What to produce:
Among the entries below, find the lines with the word "none" and return them.

Information provided:
*** Block opens ***
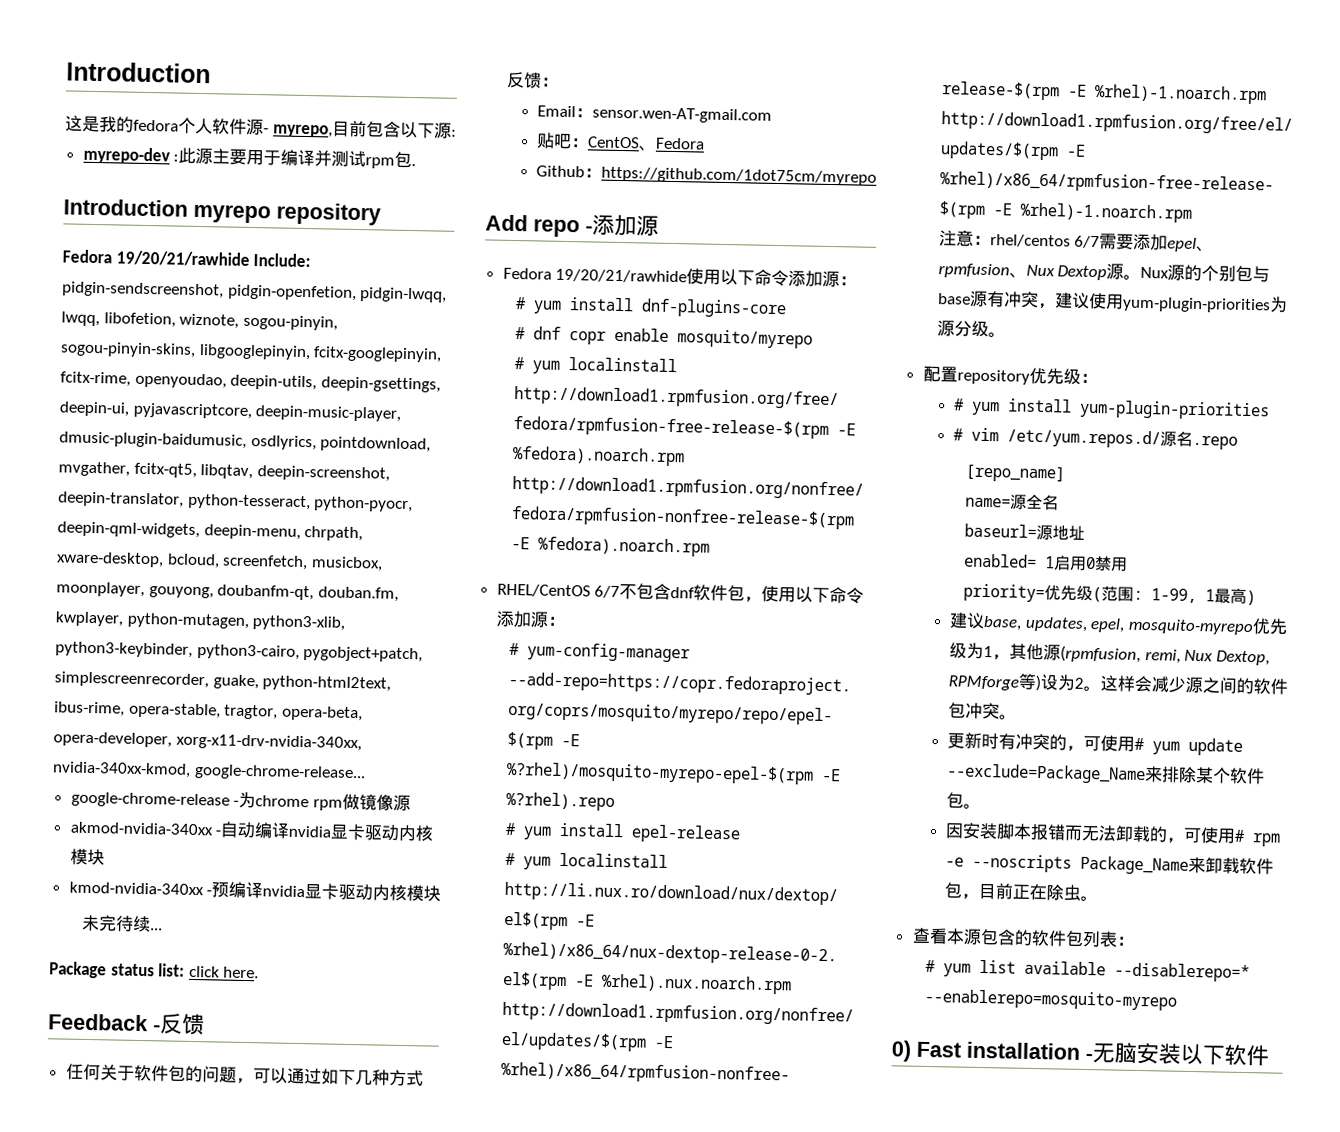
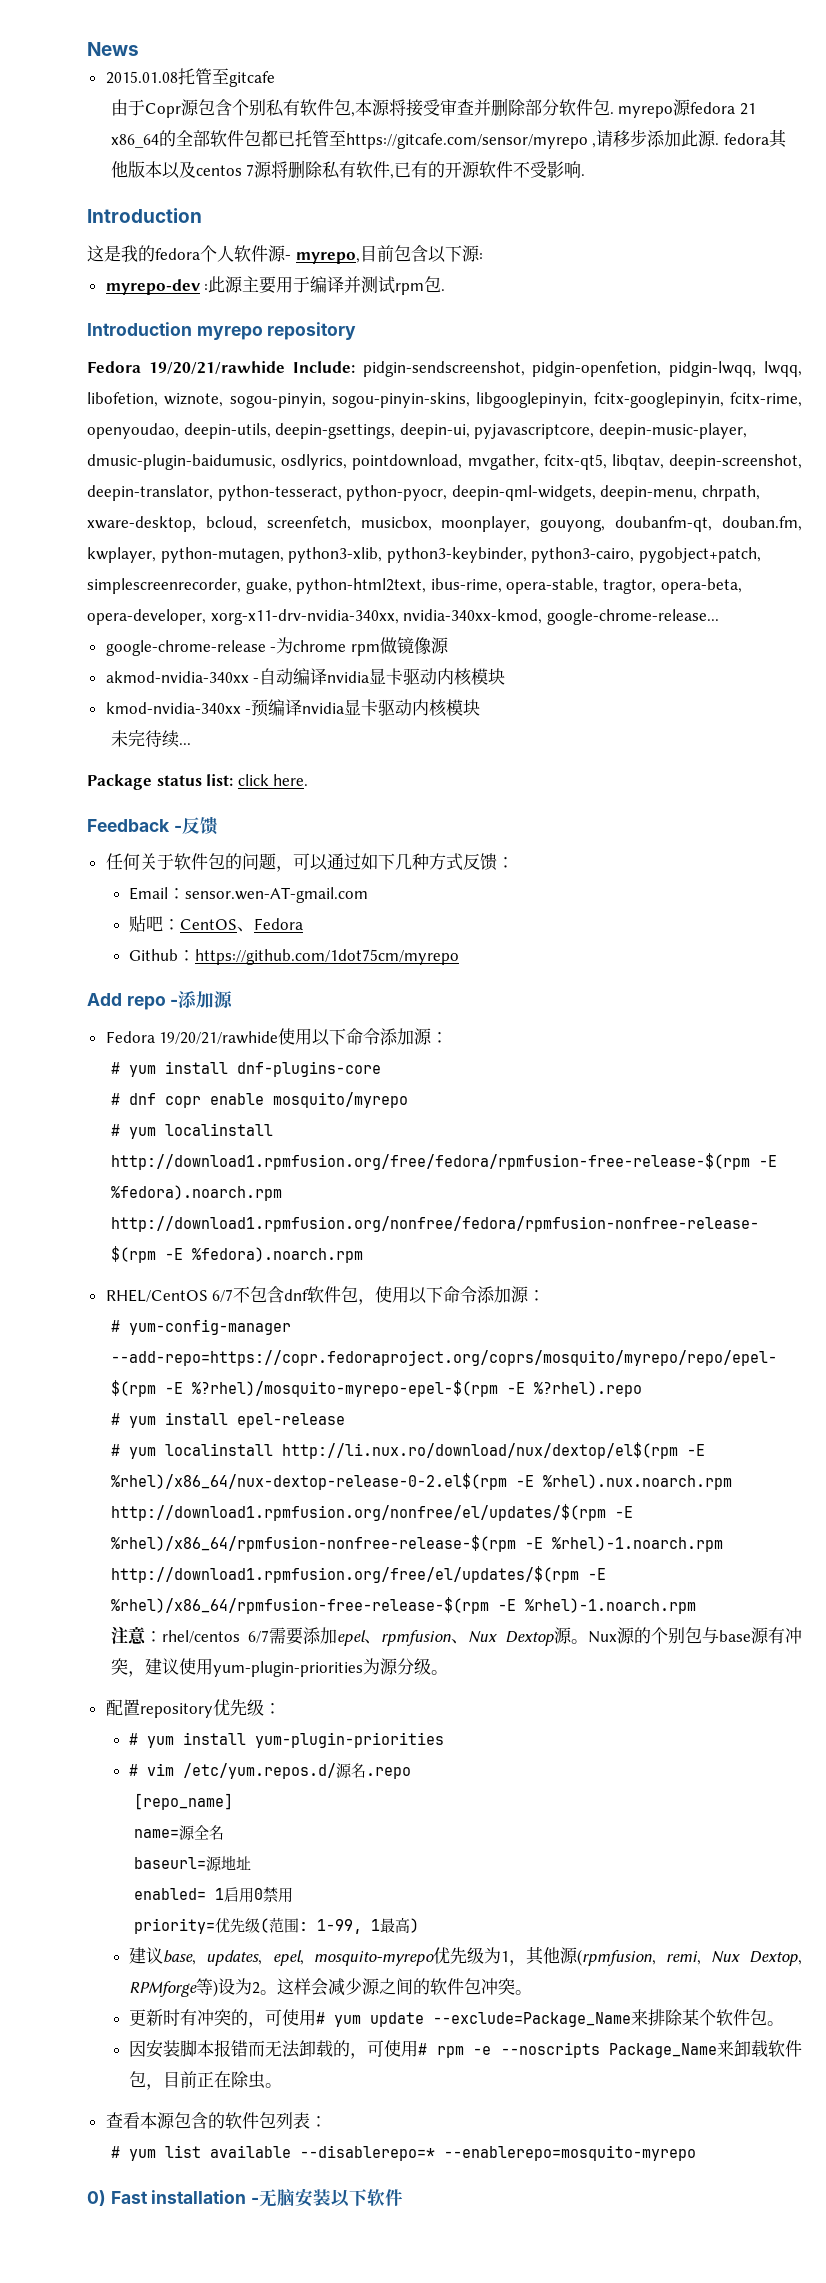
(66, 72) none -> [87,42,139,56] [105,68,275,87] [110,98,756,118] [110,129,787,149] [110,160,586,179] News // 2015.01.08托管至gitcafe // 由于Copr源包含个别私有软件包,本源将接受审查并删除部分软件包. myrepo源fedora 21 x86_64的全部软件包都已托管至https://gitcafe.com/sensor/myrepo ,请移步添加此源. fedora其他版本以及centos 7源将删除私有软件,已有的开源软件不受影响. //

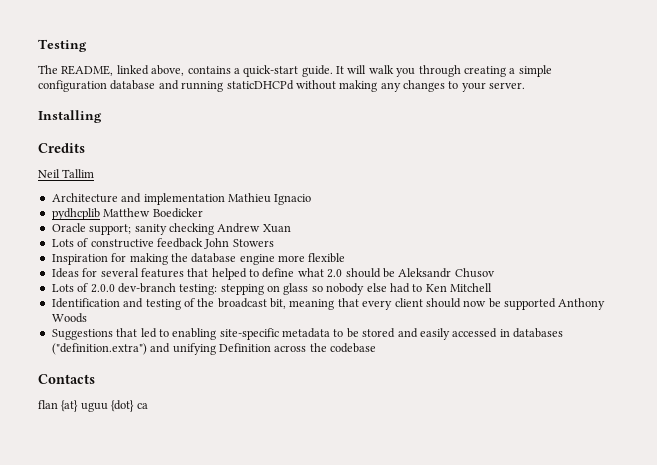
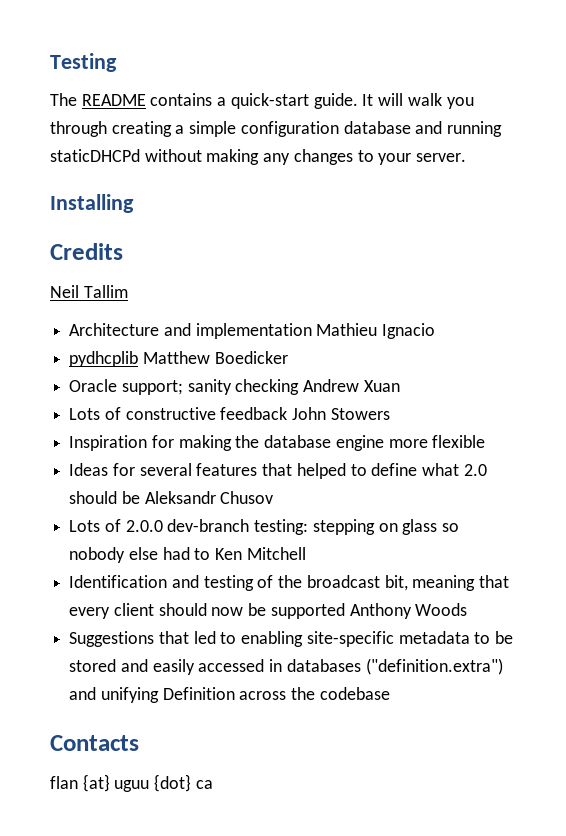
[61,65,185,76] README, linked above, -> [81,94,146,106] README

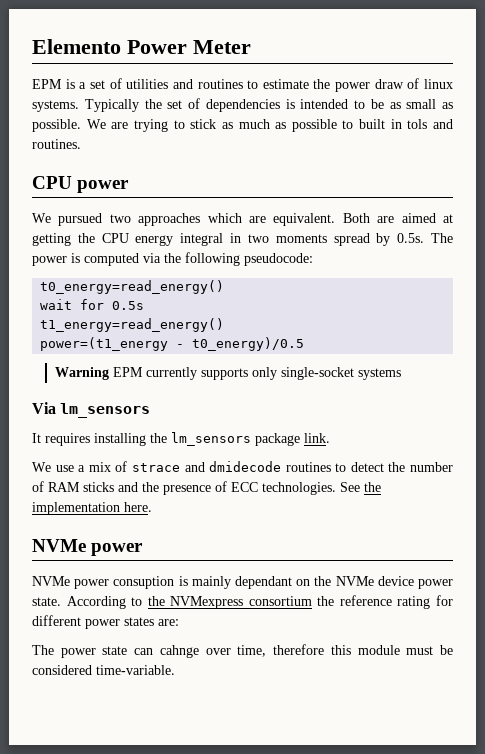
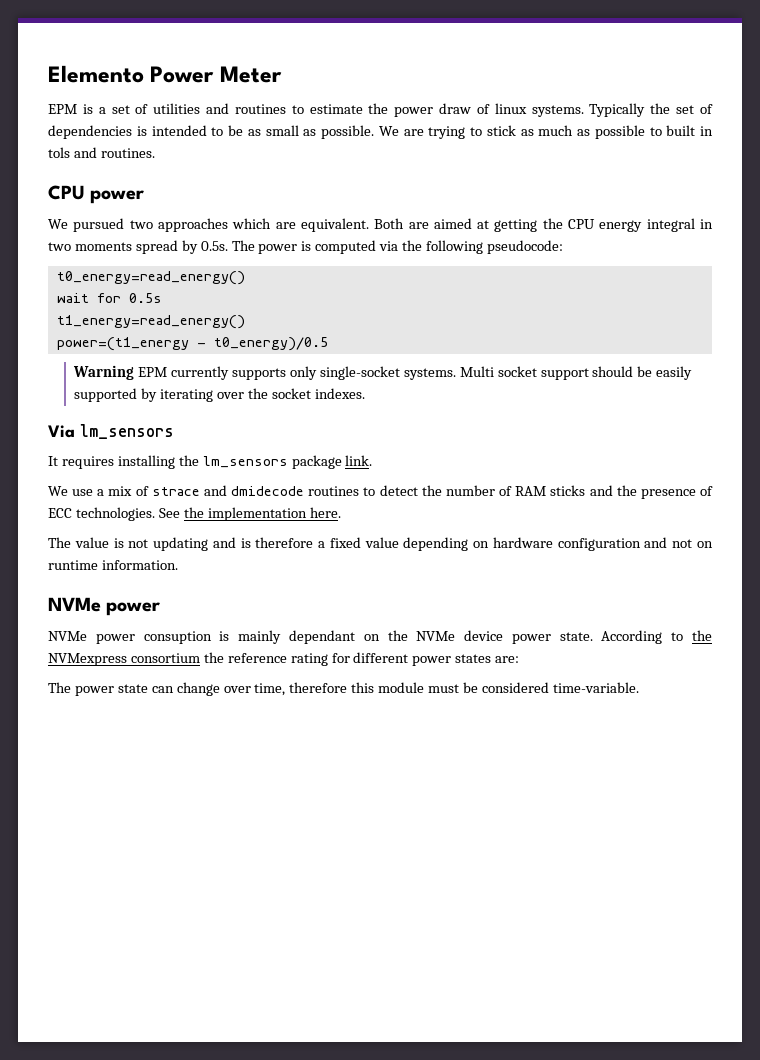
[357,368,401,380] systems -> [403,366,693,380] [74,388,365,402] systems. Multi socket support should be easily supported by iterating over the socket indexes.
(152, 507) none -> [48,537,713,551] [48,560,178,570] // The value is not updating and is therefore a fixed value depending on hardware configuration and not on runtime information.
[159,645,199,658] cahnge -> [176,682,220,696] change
*** Block closes ***
Task output:
(66, 72) none -> [87,42,139,56] [105,68,275,87] [110,98,756,118] [110,129,787,149] [110,160,586,179] News // 2015.01.08托管至gitcafe // 由于Copr源包含个别私有软件包,本源将接受审查并删除部分软件包. myrepo源fedora 21 x86_64的全部软件包都已托管至https://gitcafe.com/sensor/myrepo ,请移步添加此源. fedora其他版本以及centos 7源将删除私有软件,已有的开源软件不受影响. //
(152, 507) none -> [48,537,713,551] [48,560,178,570] // The value is not updating and is therefore a fixed value depending on hardware configuration and not on runtime information.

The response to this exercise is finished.